Problem to work on
Restate word for word each line from the one containing "text: 122.8 ->" through the end of the material, and nothing more. Drop every picture.

Input material
---

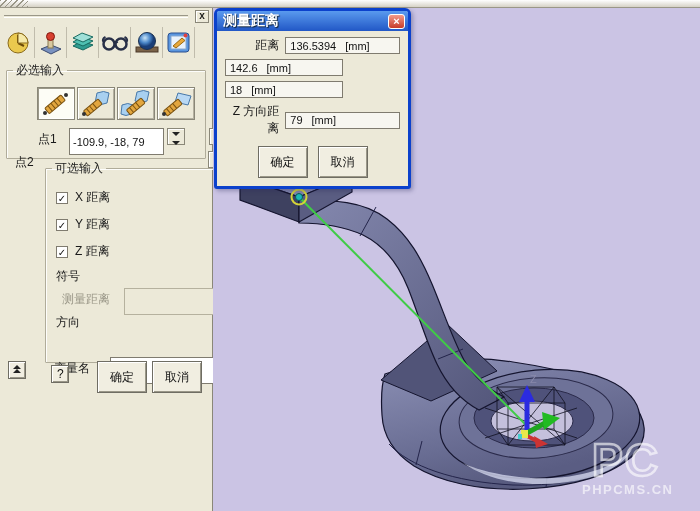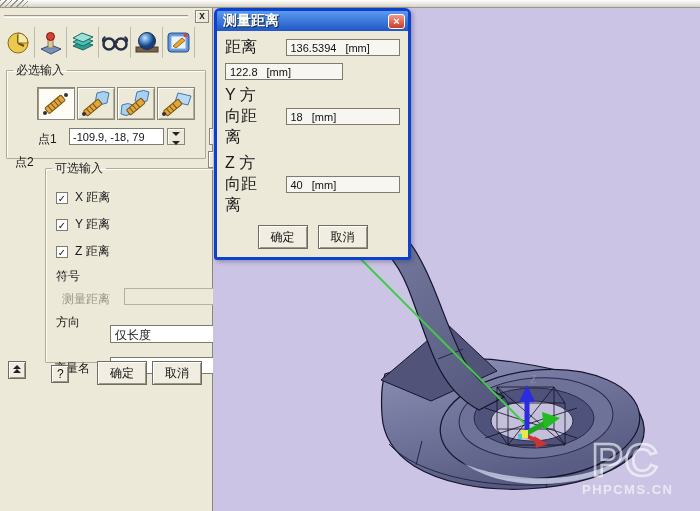"距离" .dlg-row .lbl { font-size: 16px -> 12px; padding-right: 16px -> 6px; text-align: none -> right }
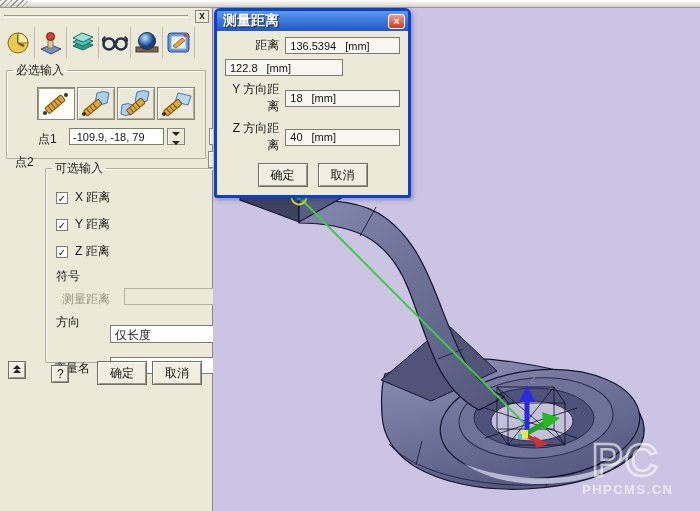"122.8" span { text: 122.8 -> 142.6 }
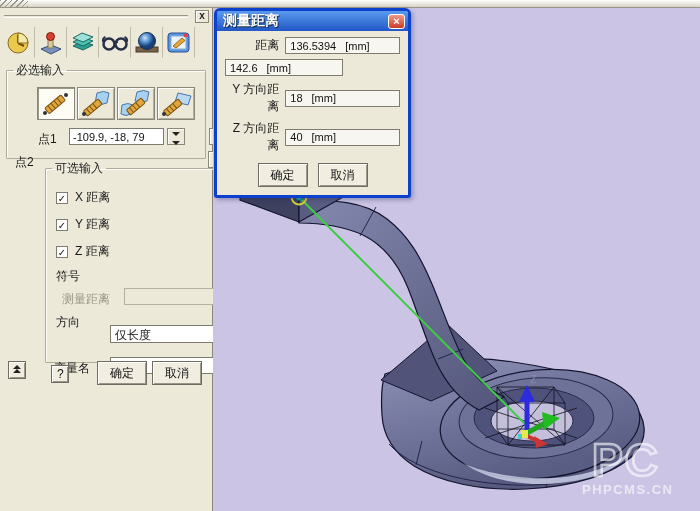"Y 方向距离" span.lbl { html: <span>Y 方向距离</span> -> none }
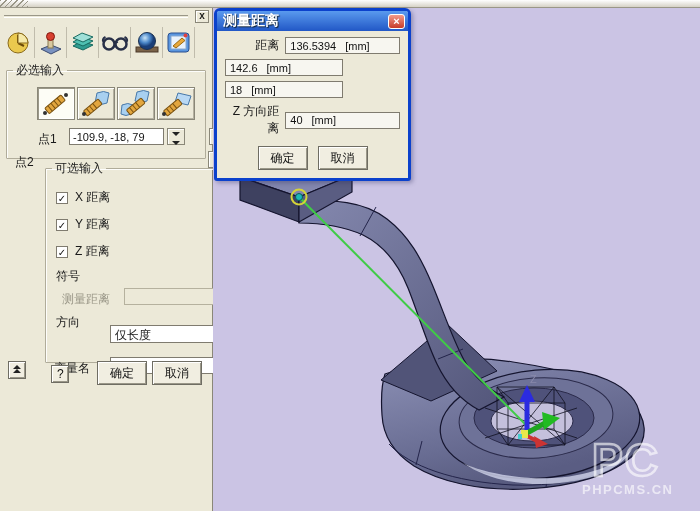"40" span { text: 40 -> 79 }
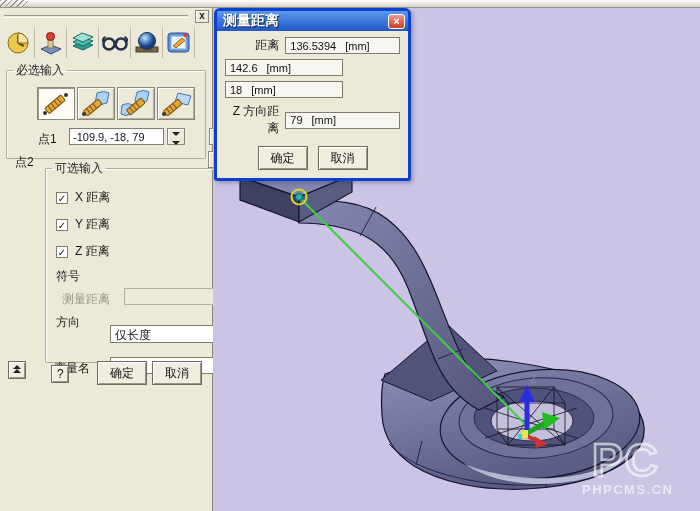"-109.9, -18, 79" .txt { height: 17px -> 27px }
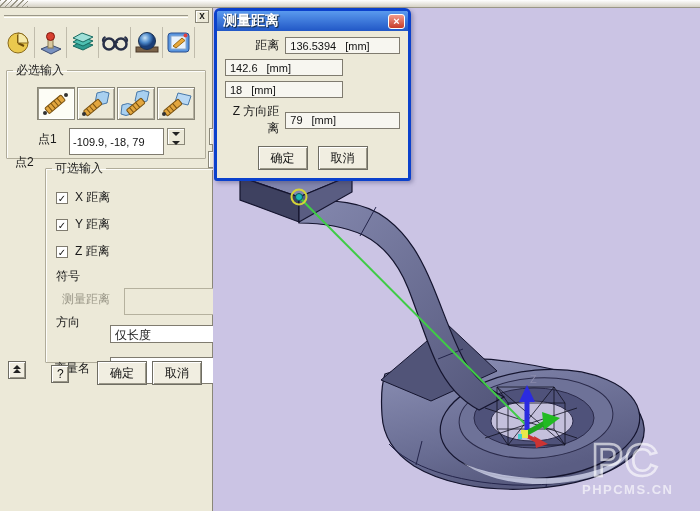"确定" .push-btn { height: 24px -> 32px }
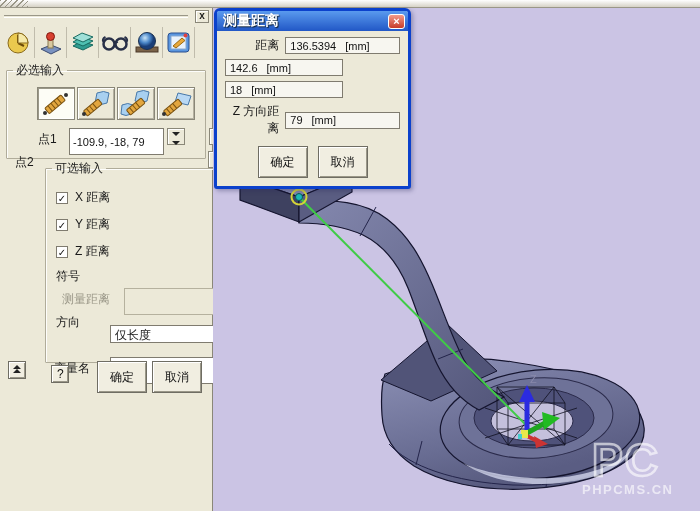"仅长度" div.dd { html: <div> <span>仅长度</span> <span> <i></i> </span> </div> -> none }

---

Output of the task
"122.8" span { text: 122.8 -> 142.6 }
"Y 方向距离" span.lbl { html: <span>Y 方向距离</span> -> none }
"40" span { text: 40 -> 79 }
"-109.9, -18, 79" .txt { height: 17px -> 27px }
"确定" .push-btn { height: 24px -> 32px }
"仅长度" div.dd { html: <div> <span>仅长度</span> <span> <i></i> </span> </div> -> none }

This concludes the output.